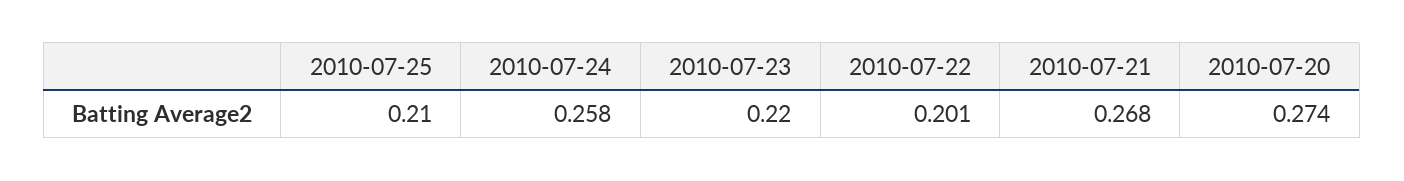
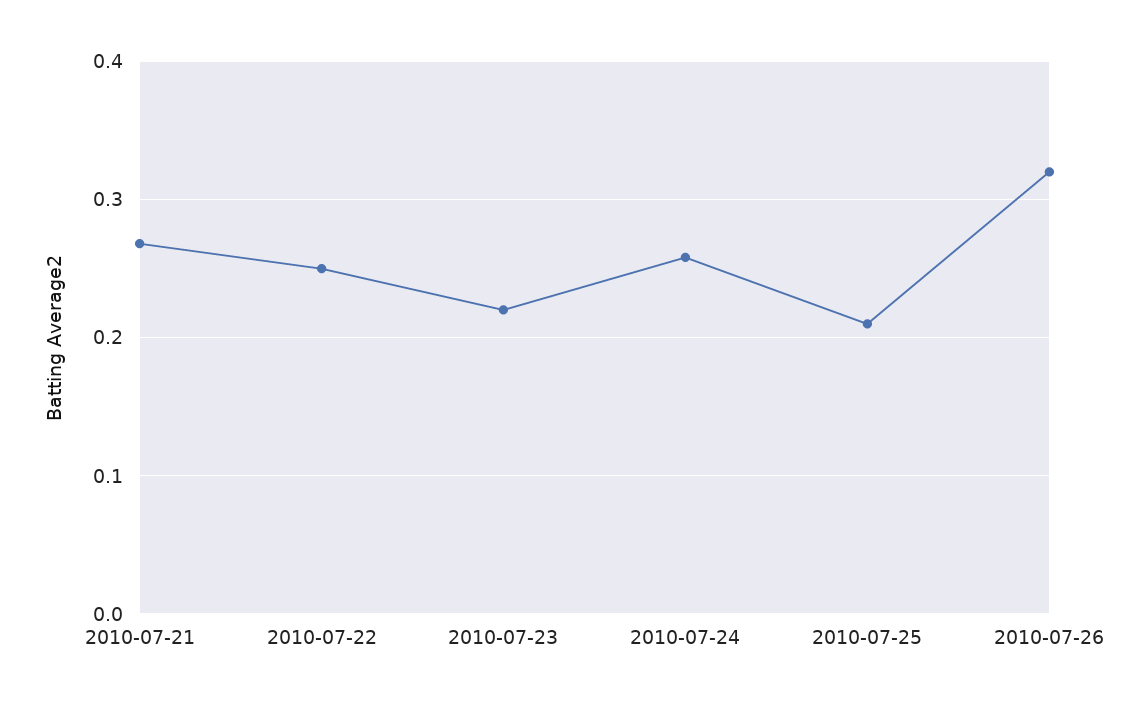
2010-07-22: 0.201 -> 0.25
2010-07-20: 0.274 -> none
2010-07-26: none -> 0.32

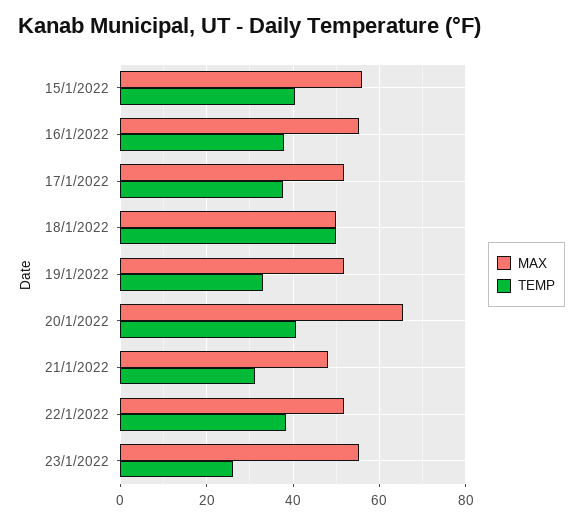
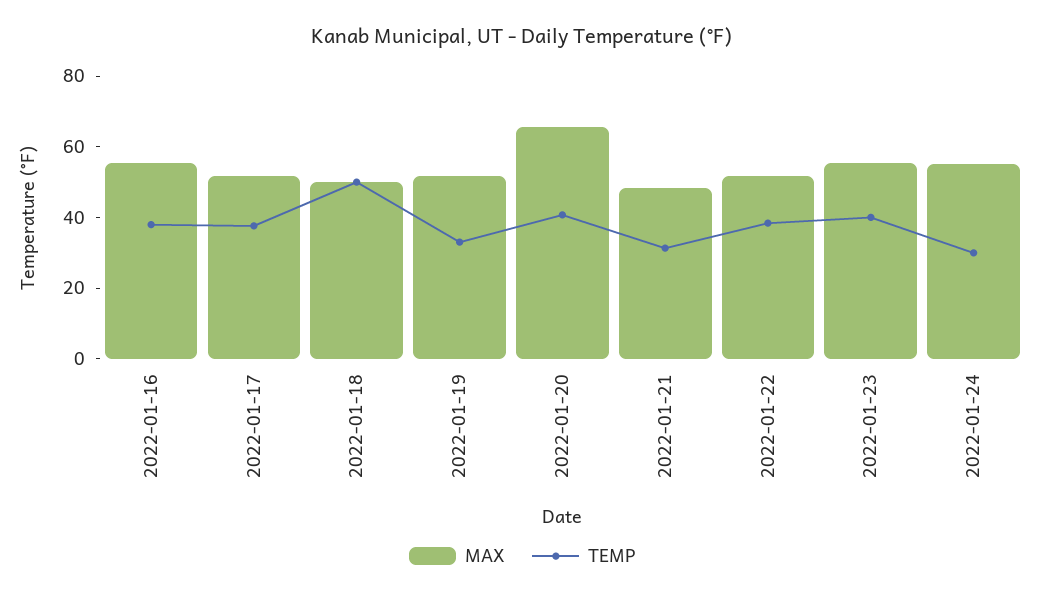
MAX, 15/1/2022: 56 -> none
TEMP, 15/1/2022: 40 -> none
TEMP, 23/1/2022: 26 -> 40
MAX, 2022-01-24: none -> 55
TEMP, 2022-01-24: none -> 30

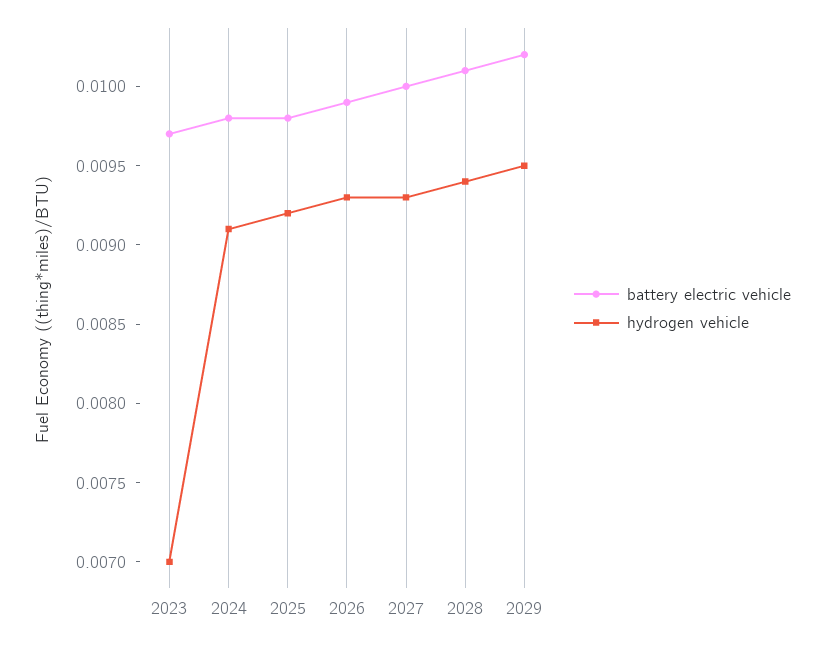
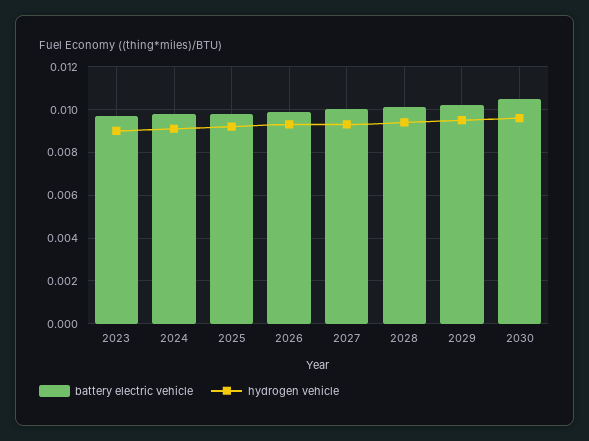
hydrogen vehicle, 2023: 0.007 -> 0.009
battery electric vehicle, 2030: none -> 0.0105
hydrogen vehicle, 2030: none -> 0.0095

# # # # #

[Task to carry out]: Beginning with the line that has "battery electric vehicle, 2030: none", set down every line of the entries above through the final one, unchanged.

[Expected answer]:
battery electric vehicle, 2030: none -> 0.0105
hydrogen vehicle, 2030: none -> 0.0095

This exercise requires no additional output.